Nel baseball le società utilizzano infatti i Big Data già da decine di anni per stilare un profilo continuamente aggiornato e completo di quasi ogni sportivo, in modo da poterlo consultare immediatamente al momento del bisogno. A qualcuno di voi si starà illuminando la lampadina pensando a Mobeyball: il celebre film statunitense che ha reso universalmente conosciuti i Big Data e le analisi statistiche di un giocatore. Questa pellicola in effetti è perfetta per spiegare in modo semplice ciò che i numeri potrebbero regalarci. Grazie ad essi si potrebbe arrivare, molto più facilmente che adesso, ad individuare il calciatore più funzionale alla squadra e non il più forte o talentuoso. Bilanciando così una volta per tutte costi e benefici di un investimento che fa una società acquistando un giocatore.

Ne è un esempio attuale il modello attuato dal Milan e da Geoffrey Moncada, capo scout rossonero e maestro delle analisi statistiche. Giusto per citare qualche nome: Maignan, Kalulu, Saelaemakers, Adli, Kjaer. Tutti calciatori acquistati a cifre modeste ma che si sono rivelati estremamente importanti ed adatti alla causa dei campioni d’Italia.

Un’altra importante novità é rappresentata da una figura, sempre importata dal modello americano, che è diventata ormai pane quotidiano anche in Europa: il match analyst. Si tratta di un responsabile specializzato proprio nello studio delle partite al fine di elaborare degli importantissimi dati statistici che migliorerebbero le prestazioni singole e di squadra. La raccolta prevede una mole di dati incredibile. Perfino ciò che può sembrare più inutile, come il numero di salti effettuati o il tempo di reazione ad un contrasto, viene raccolto, selezionato, studiato e trasformato in una statistica. Grazie a ciò allenatore e staff tecnico saranno in grado di oltrepassare la “semplice” descrizione della performance in campo, grazie ad analisi predittive e suggerimenti dettagliati che permettono l’ottimizzazione di una strategia oppure di un gesto tecnico. Lo scopo è quello di individuare le carenze di un calciatore, così da potere sopperire tramite specifiche sedute di allenamento individuale.

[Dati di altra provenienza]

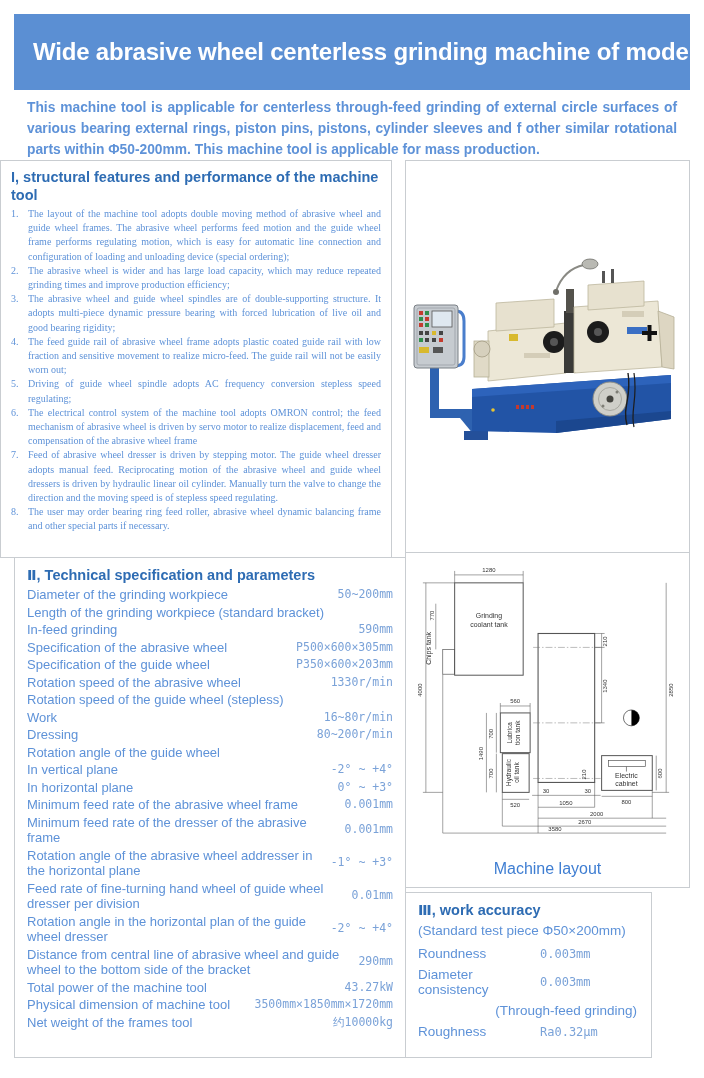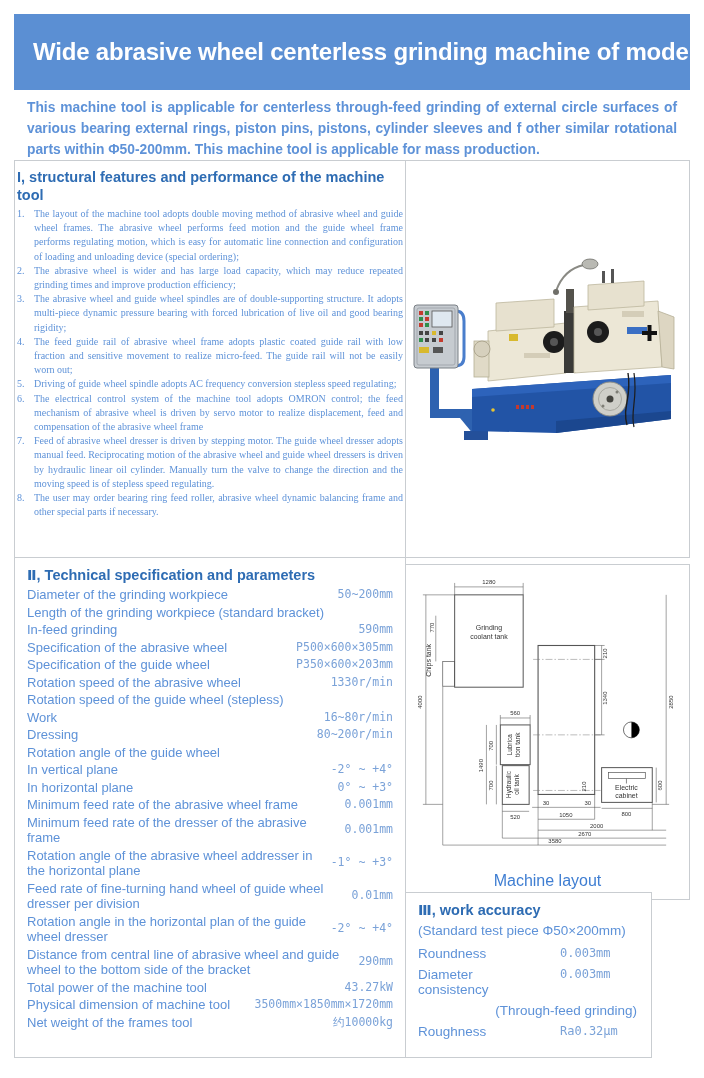--- a/index.html
+++ b/index.html
@@ -13,7 +13,7 @@
   .intro p{margin:0;color:#5e92d8;font-size:13.8px;line-height:21px;text-align:justify;}
 
   .panel{position:absolute;box-sizing:border-box;border:1px solid #c9cdd1;background:#fff;}
-  .panel-sec1{left:14px;top:160px;width:392px;height:398px;padding:7px 2px;}
+  .panel-sec1{left:0;top:160px;width:392px;height:398px;padding:7px 10px;}
   .panel-photo{left:405px;top:160px;width:285px;height:398px;}
   .panel-sec2{left:14px;top:557px;width:392px;height:501px;padding:8px 12px;}
   .panel-layout{left:405px;top:564px;width:285px;height:336px;}

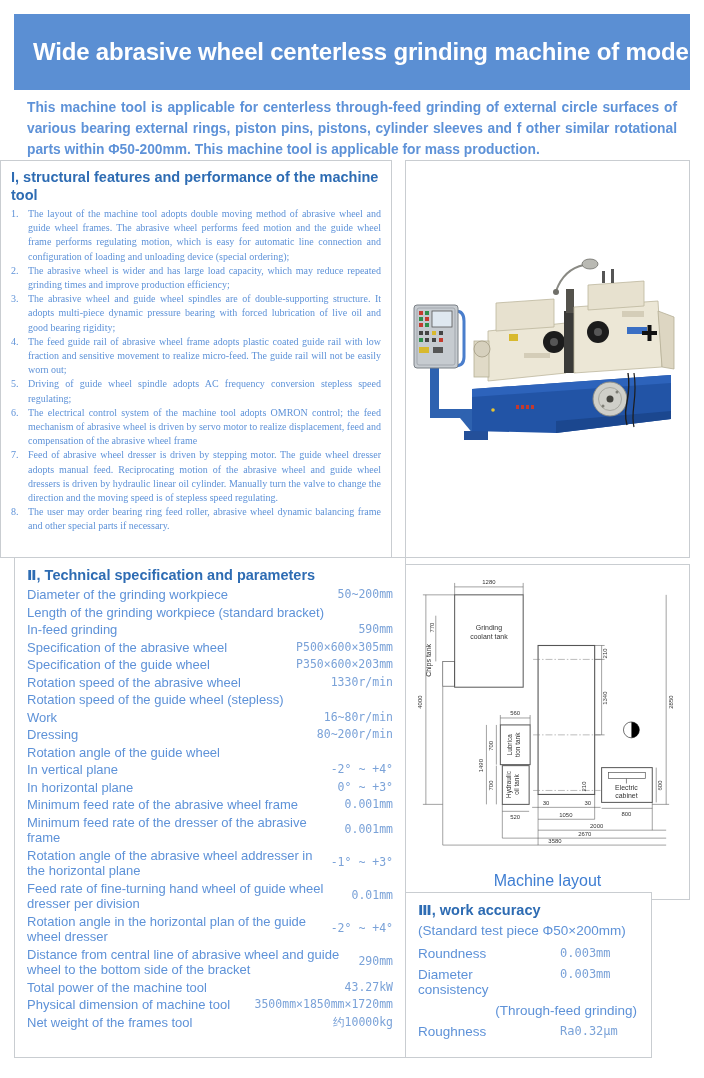--- a/index.html
+++ b/index.html
@@ -16,7 +16,7 @@
   .panel-sec1{left:0;top:160px;width:392px;height:398px;padding:7px 10px;}
   .panel-photo{left:405px;top:160px;width:285px;height:398px;}
   .panel-sec2{left:14px;top:557px;width:392px;height:501px;padding:8px 12px;}
-  .panel-layout{left:405px;top:564px;width:285px;height:336px;}
+  .panel-layout{left:405px;top:552px;width:285px;height:336px;}
   .panel-sec3{left:405px;top:892px;width:247px;height:166px;padding:8px 12px;}
 
   .sec-heading{margin:0 0 3px 0;color:#2e6cb3;font-size:14.5px;font-weight:bold;line-height:18px;}

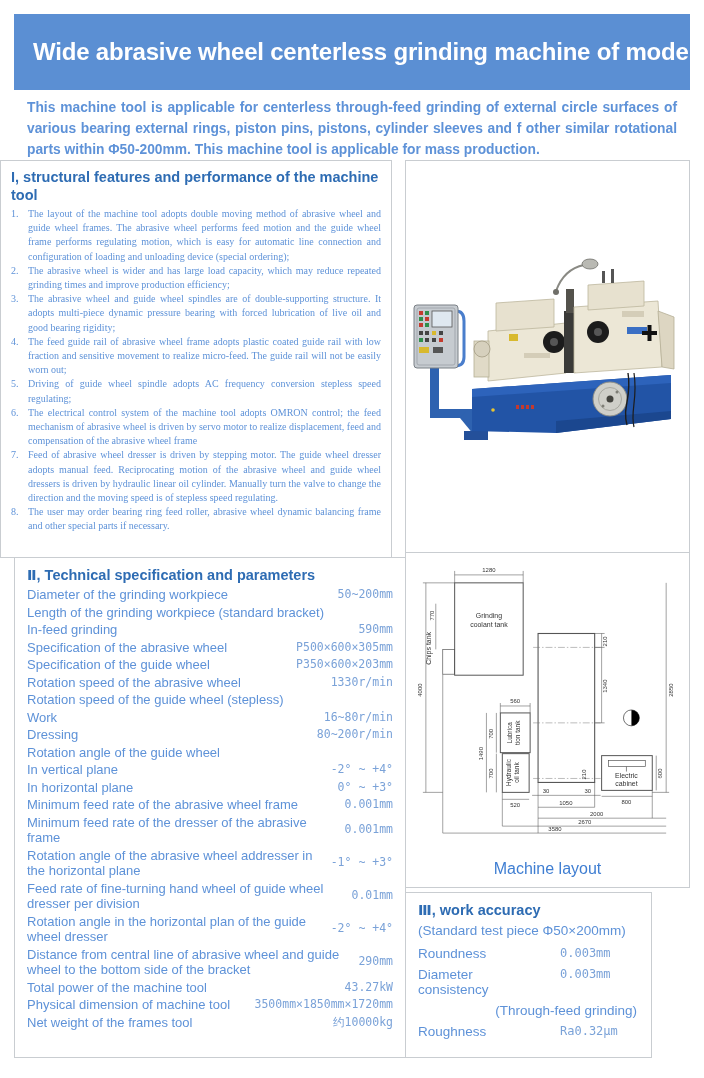--- a/index.html
+++ b/index.html
@@ -33,7 +33,7 @@
   .layout-caption{position:absolute;left:0;bottom:9px;width:100%;text-align:center;color:#3f7ed2;font-size:16px;}
 
   .acc-subtitle{margin:0 0 6px 0;color:#5e92d8;font-size:13.5px;line-height:18px;}
-  .acc-row{display:flex;align-items:flex-start;margin-bottom:6px;gap:20px;}
+  .acc-row{display:flex;align-items:center;margin-bottom:6px;}
   .acc-label{color:#5e92d8;font-size:13.5px;width:122px;flex:0 0 auto;}
   .acc-value{color:#7aa2d8;font-family:"DejaVu Sans Mono","Liberation Mono",monospace;font-size:12px;}
   .acc-note{text-align:right;color:#5e92d8;font-size:13.5px;margin:0 2px 6px 0;}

DUNQUE, IL CALCIO SI STA ‘’AMERICANIZZANDO’’?

Questa domanda meriterebbe sicuramente una risposta complessa e lunga, in quando andrebbero presi in considerazione numerosissimi fattori. Tuttavia, se si dovesse rispondere in maniera rapida e fredda la risposta sarebbe: si, il calcio si staamericanizzando“. Ma la concezione non va intesa come negativa. Si tratta infatti di una rivoluzione necessaria del sistema che era nell’aria ormai da tanti anni. Il modo di fare calcio era rimasto infatti pressoché identico a 30 anni fa e questa ‘’americanizzazione’’ si sta finalmente andando verso una svolta progressista. Senza di essa di sarebbe andati incontro ad un modello insostenibile fatto di costi esorbitanti, poco studio e tanta incompetenza.